Yet another acquiescence to the Throw Back Thursday trend (I’m sooo trendy, after all). Here’s an old pic of me hanging out in my bedroom at mom & dad’s in 1973, practicing my fiddle. I was all of 19 at the time, and as you might guess from my attire and follicular exuberance, well on my way to full-blown hippiedom. I was using an old Kodak film-twister that had a timer on it… apparently I was making selfies 30 years before it became “the thing to do”. Yeah, trendy as hell, I am.
She was a grand old fiddle, actually, much better than my self-taught playing deserved — an elderly German Schweitzer I picked up at Rocky’s Music Center for a song I sung myself. I played the fiddle for several years, got kinda not bad on it, and could pull off a pretty respectable “Old Blackwater”, “Orange Blossom Special”, some early Charlie Daniels and several fiddle jigs.
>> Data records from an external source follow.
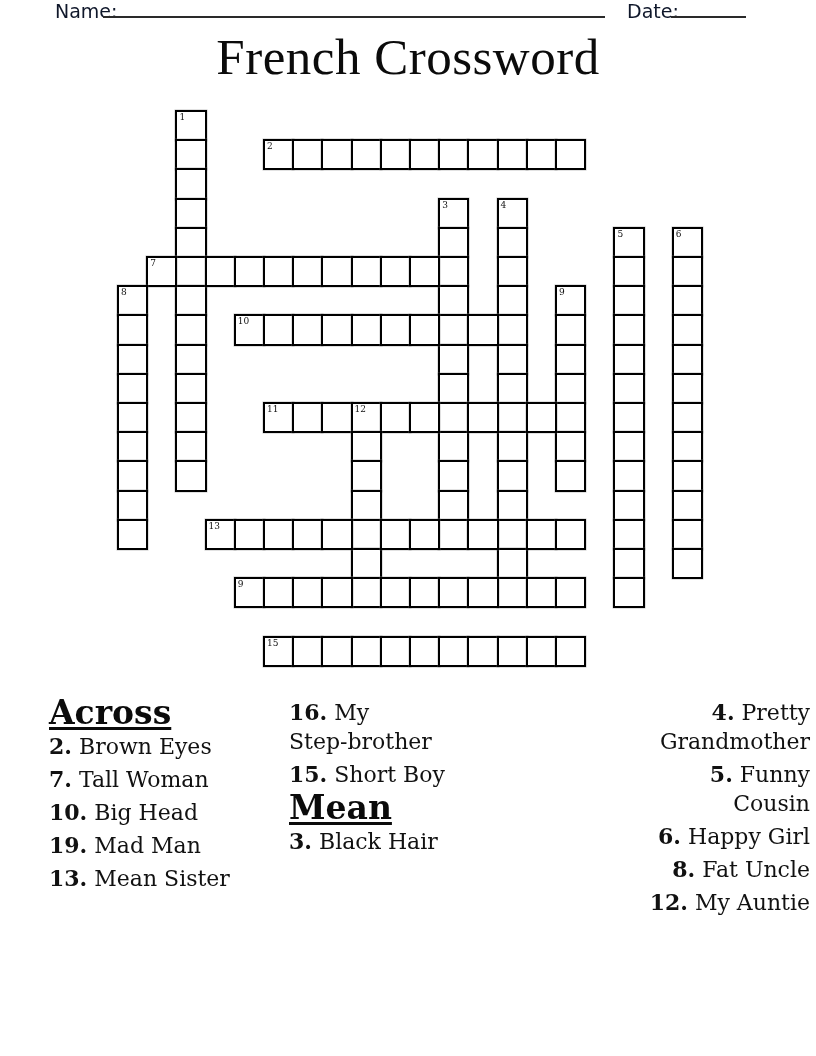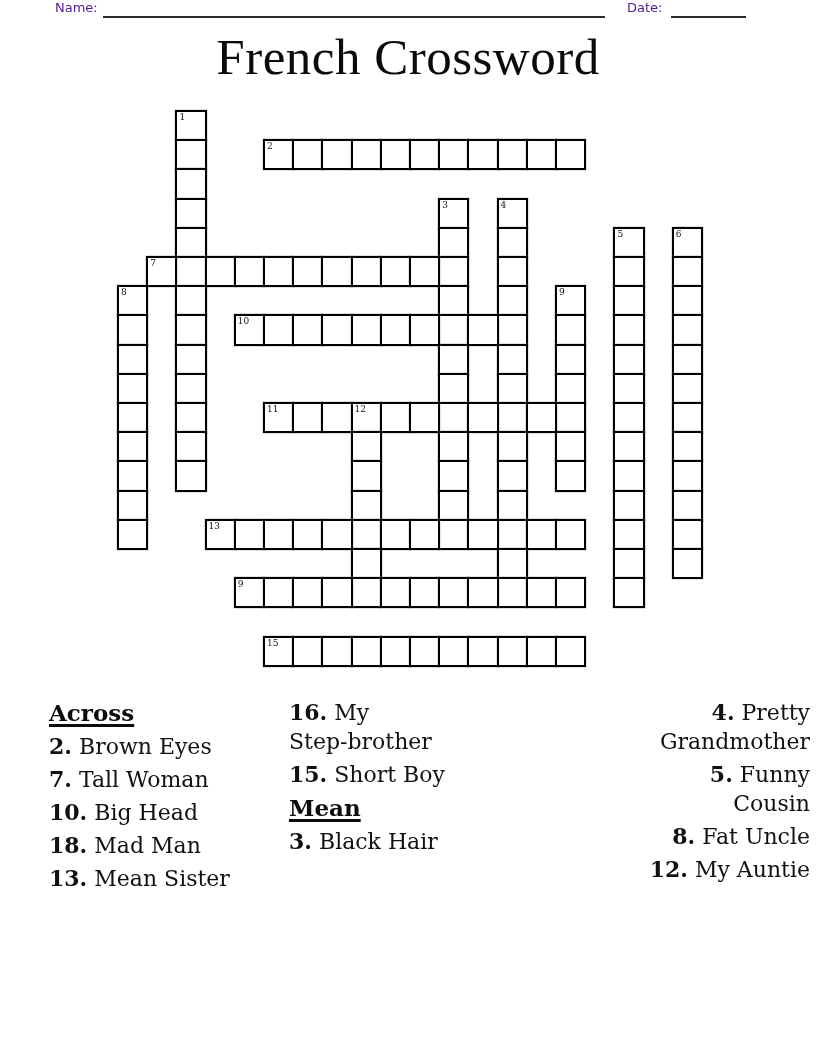--- a/index.html
+++ b/index.html
@@ -7,7 +7,7 @@
         font-family:"Liberation Serif",serif;color:#000;}
   
   .hdr-label{position:absolute;font-family:"DejaVu Sans","Liberation Sans",sans-serif;
-             font-size:13px;color:#4c1d95;top:0px;}
+             font-size:19px;color:#0f172a;top:0px;}
   .write-line{position:absolute;border-bottom:2px solid #2a2a2a;height:16px;top:0px;}
   
   .title{position:absolute;left:0;top:28px;width:816px;text-align:center;

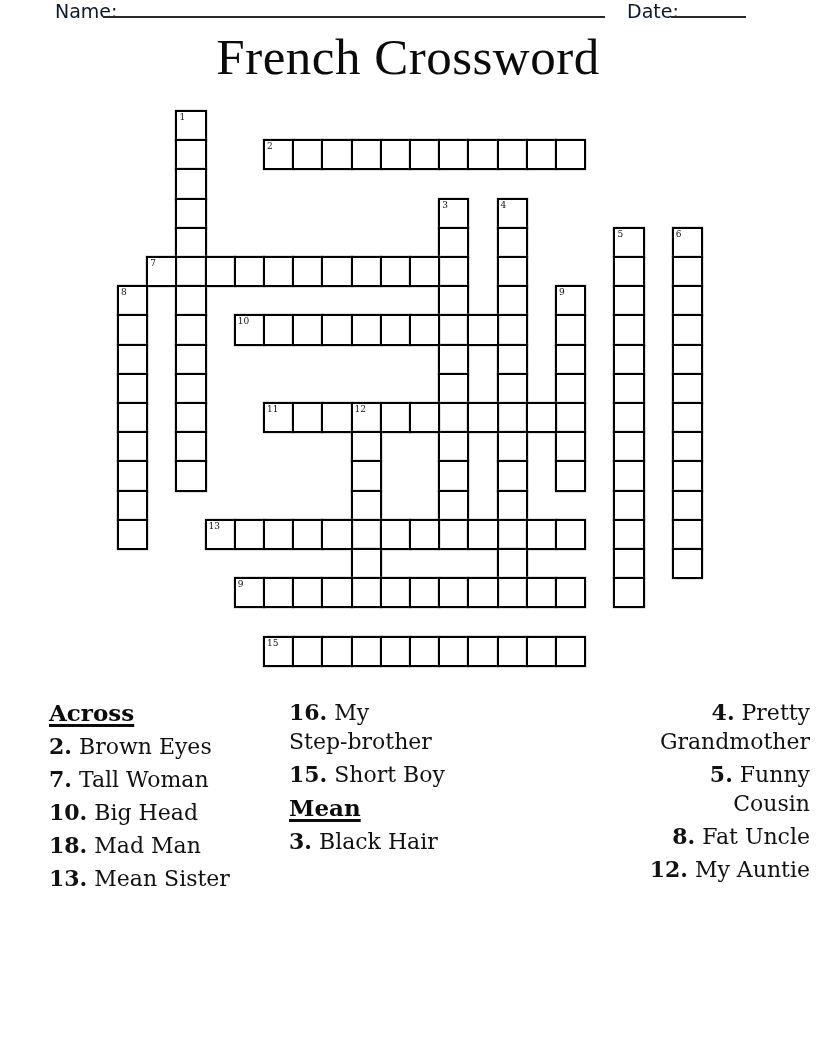--- a/index.html
+++ b/index.html
@@ -25,7 +25,7 @@
   #clue-col-2{left:289px;width:240px;}
   #clue-col-3{left:535px;width:275px;text-align:right;}
   .clue-header{font-family:"DejaVu Serif","Liberation Serif",serif;font-weight:bold;
-               font-size:23px;line-height:29px;margin-bottom:5px;color:#0b0b0b;
+               font-size:33px;line-height:29px;margin-bottom:5px;color:#0b0b0b;
                text-decoration:underline;text-decoration-thickness:2.5px;text-underline-offset:3px;}
   .clue{font-family:"DejaVu Serif","Liberation Serif",serif;font-size:22px;line-height:29px;
         margin-bottom:4px;color:#111;}

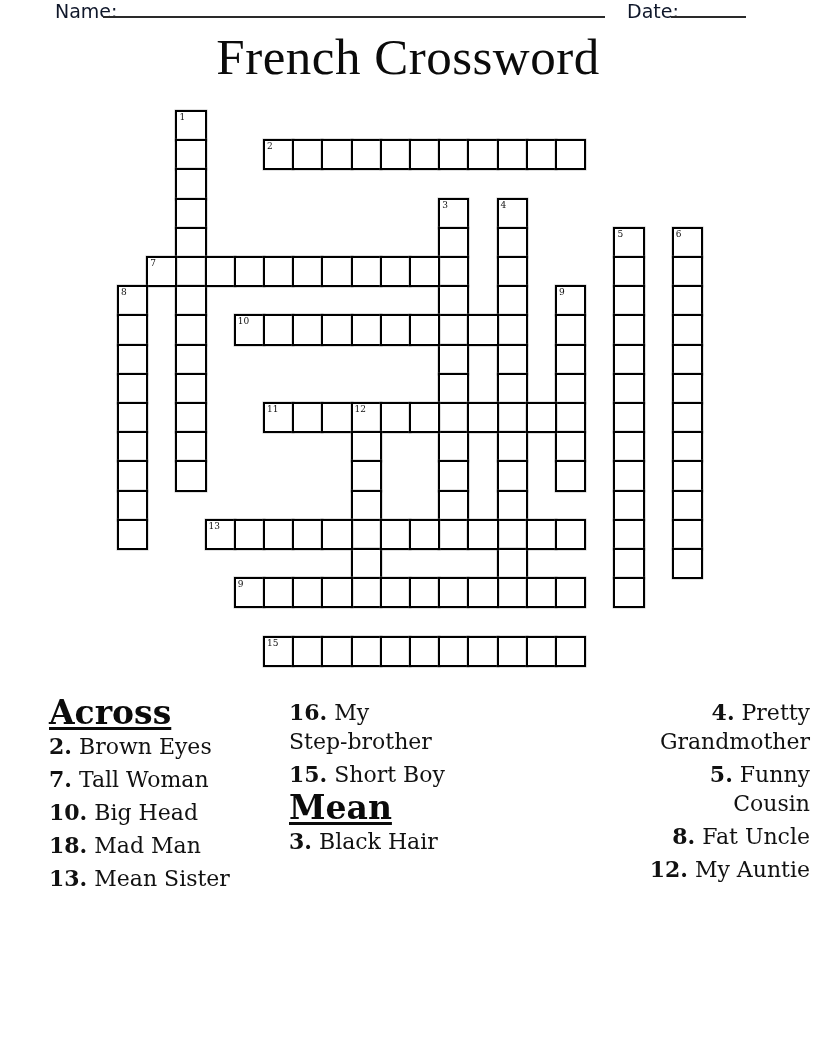--- a/index.html
+++ b/index.html
@@ -235,7 +235,7 @@
       <div class="clue"><span class="cnum">2.</span> Brown Eyes</div>
       <div class="clue"><span class="cnum">7.</span> Tall Woman</div>
       <div class="clue"><span class="cnum">10.</span> Big Head</div>
-      <div class="clue"><span class="cnum">18.</span> Mad Man</div>
+      <div class="clue"><span class="cnum">19.</span> Mad Man</div>
       <div class="clue"><span class="cnum">13.</span> Mean Sister</div>
     </div>
   <div class="clue-col" id="clue-col-2">

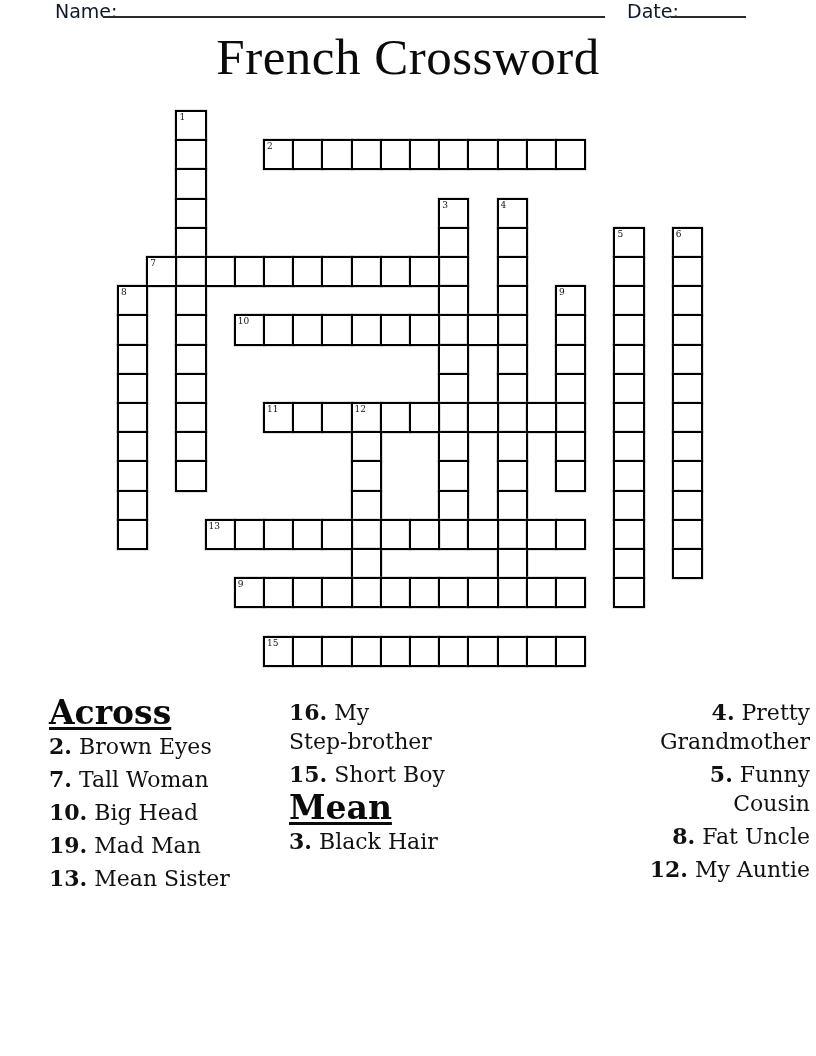--- a/index.html
+++ b/index.html
@@ -247,6 +247,7 @@
   <div class="clue-col" id="clue-col-3">
       <div class="clue"><span class="cnum">4.</span> Pretty<br>Grandmother</div>
       <div class="clue"><span class="cnum">5.</span> Funny<br>Cousin</div>
+      <div class="clue"><span class="cnum">6.</span> Happy Girl</div>
       <div class="clue"><span class="cnum">8.</span> Fat Uncle</div>
       <div class="clue"><span class="cnum">12.</span> My Auntie</div>
     </div>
I fancied myself following in the footsteps of John Hartford, playing guitar, banjo and fiddle, plus my old mandola (the subject of another post someday), and kept upping the ante to the point where at one time I was traveling to gigs with 7 or 8 different instruments. Some I played well, others were more of a gimmick to enhance my score as a “multi-instrumentalist”. I figured the more the better, right? I was young and foolish, obviously.
By the time I had reached 30 or so, however, I was getting all heated up by this incendiary guitar music called Flamenco, and decided to concentrate my practice almost exclusively on guitar, with a little banjo on the side for fun, and so I let the fiddle slide.
I guess I figured there were only so many hours in the day, and I’d probably never get as good on the fiddle as I wanted unless I upped my game by several hours… which for me, with all the time I was devoting to guitar and the ‘jo, meant shooting for 8 hours or so of daily practice.
That would leave precious little time for women and certain other recreational diversions. That seemed extreme to me, considering the paydays I was having at the time. I’m a Capricorn, and we tend to be practical folk. It’s important to have a little balance in your life.
As for the fate of the Schweitzer, I eventually succumbed to the plight of most underpaid musicians. I had my eye on some instrument, amp or other piece of gear (don’t ask what, I have no clue), and sold my old fiddle, the case by then dusty from languishing unopened for years, to help generate the funds I needed.
I regret that decision as I regret all similar decisions over the years, each one foisted upon me by the state of my personal economics. But surrender being part of life (certainly so for a musician), I lose no sleep over it. With a little luck, the old Schweitzer is still making music in the hands of a better fiddler than I would ever have been.